• _Activity_: Work out how many lines of the records hold the string "width", and reply with that number alone.

------------------------------------------------------------

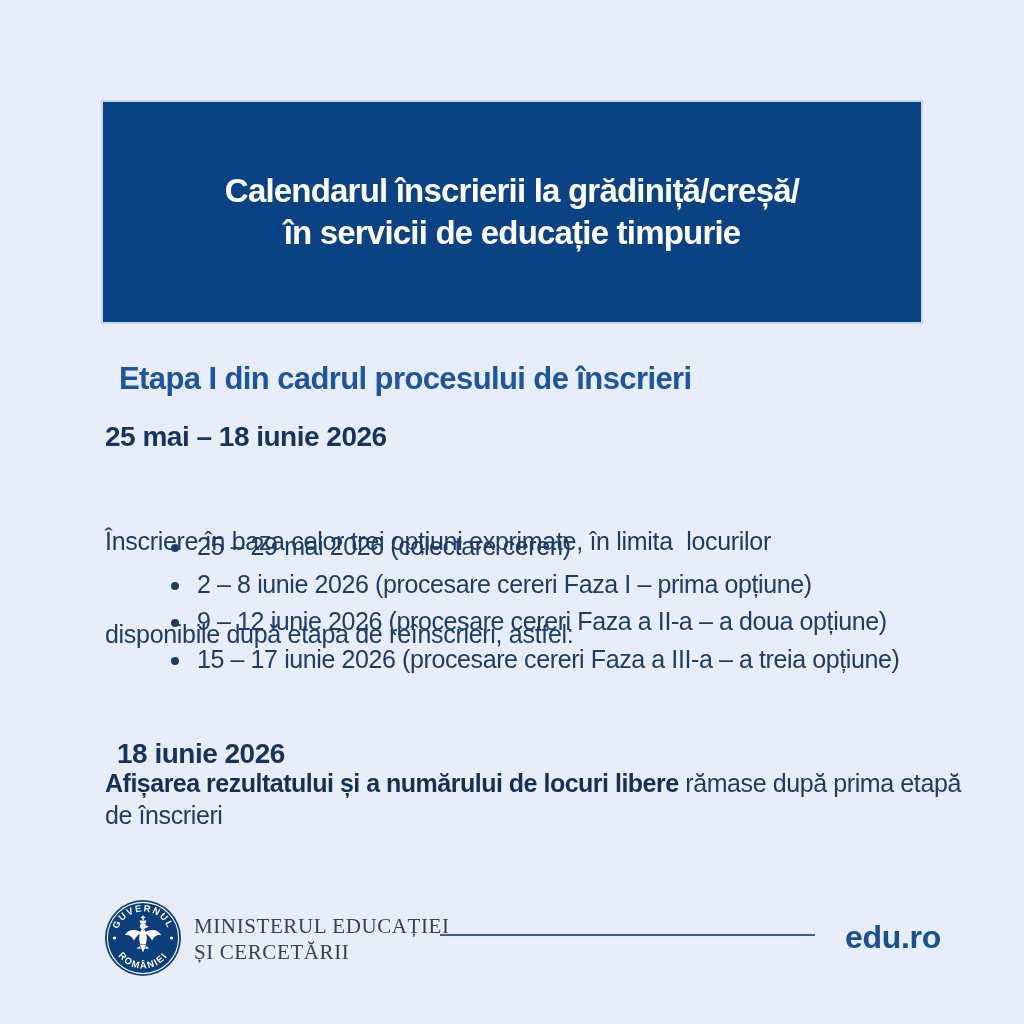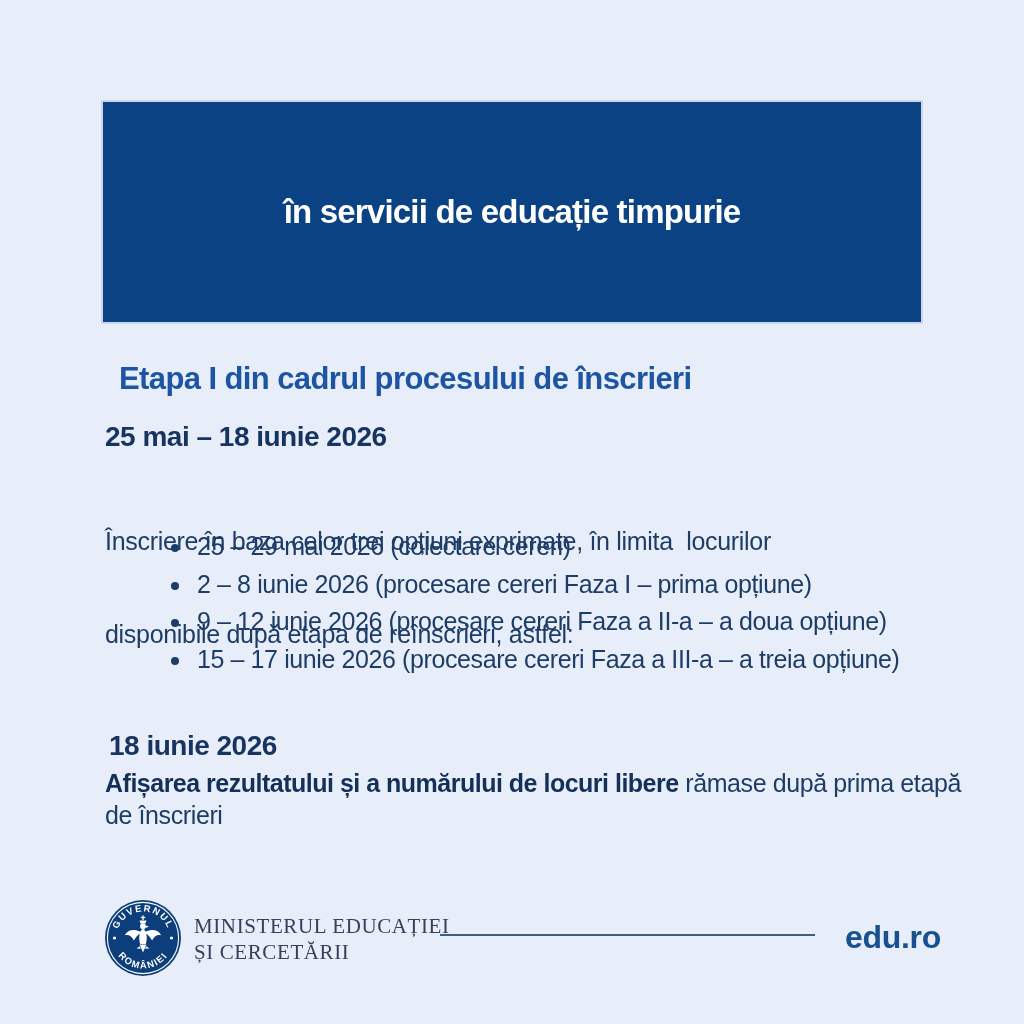--- a/index.html
+++ b/index.html
@@ -99,40 +99,41 @@
     position: absolute; left: 845px; top: 919px;
     font-size: 32px; font-weight: bold;
     letter-spacing: -0.3px;
     color: var(--eduro, #19508f);
   }
 </style>
 </head>
 <body>
 
 <div class="banner">
+  <div class="banner-line">Calendarul înscrierii la grădiniță/creșă/</div>
   <div class="banner-line">în servicii de educație timpurie</div>
 </div>
 
 <h2 class="section-title" style="margin:14px;">Etapa I din cadrul procesului de înscrieri</h2>
 
 <h3 class="period" style="margin:0;">25 mai – 18 iunie 2026</h3>
 
 <div class="intro">
   <div>Înscriere în baza celor trei opțiuni exprimate, în limita  locurilor</div>
   <div>disponibile după etapa de reînscrieri, astfel:</div>
 </div>
 
 <ul class="bullets">
   <li>25 – 29 mai 2026 (colectare cereri)</li>
   <li>2 – 8 iunie 2026 (procesare cereri Faza I – prima opțiune)</li>
   <li>9 – 12 iunie 2026 (procesare cereri Faza a II-a – a doua opțiune)</li>
   <li>15 – 17 iunie 2026 (procesare cereri Faza a III-a – a treia opțiune)</li>
 </ul>
 
-<h3 class="stage2-date" style="margin:4px;">18 iunie 2026</h3>
+<h3 class="stage2-date" style="margin:12px;">18 iunie 2026</h3>
 
 <p class="stage2-text" style="margin:0;">
   <strong>Afișarea rezultatului și a numărului de locuri libere</strong><span> rămase după prima etapă de înscrieri</span>
 </p>
 
 <svg class="seal" width="78" height="78" viewBox="0 0 78 78">
   <circle cx="39" cy="39" r="38" fill="#0c3e7b"></circle>
   <circle cx="39" cy="39" r="35.6" fill="none" stroke="#ffffff" stroke-width="1.1"></circle>
   <defs>
     <path id="arcTop" d="M 12.5 39 A 26.5 26.5 0 0 1 65.5 39" fill="none"></path>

------------------------------------------------------------

• _Solution to the problem_: 2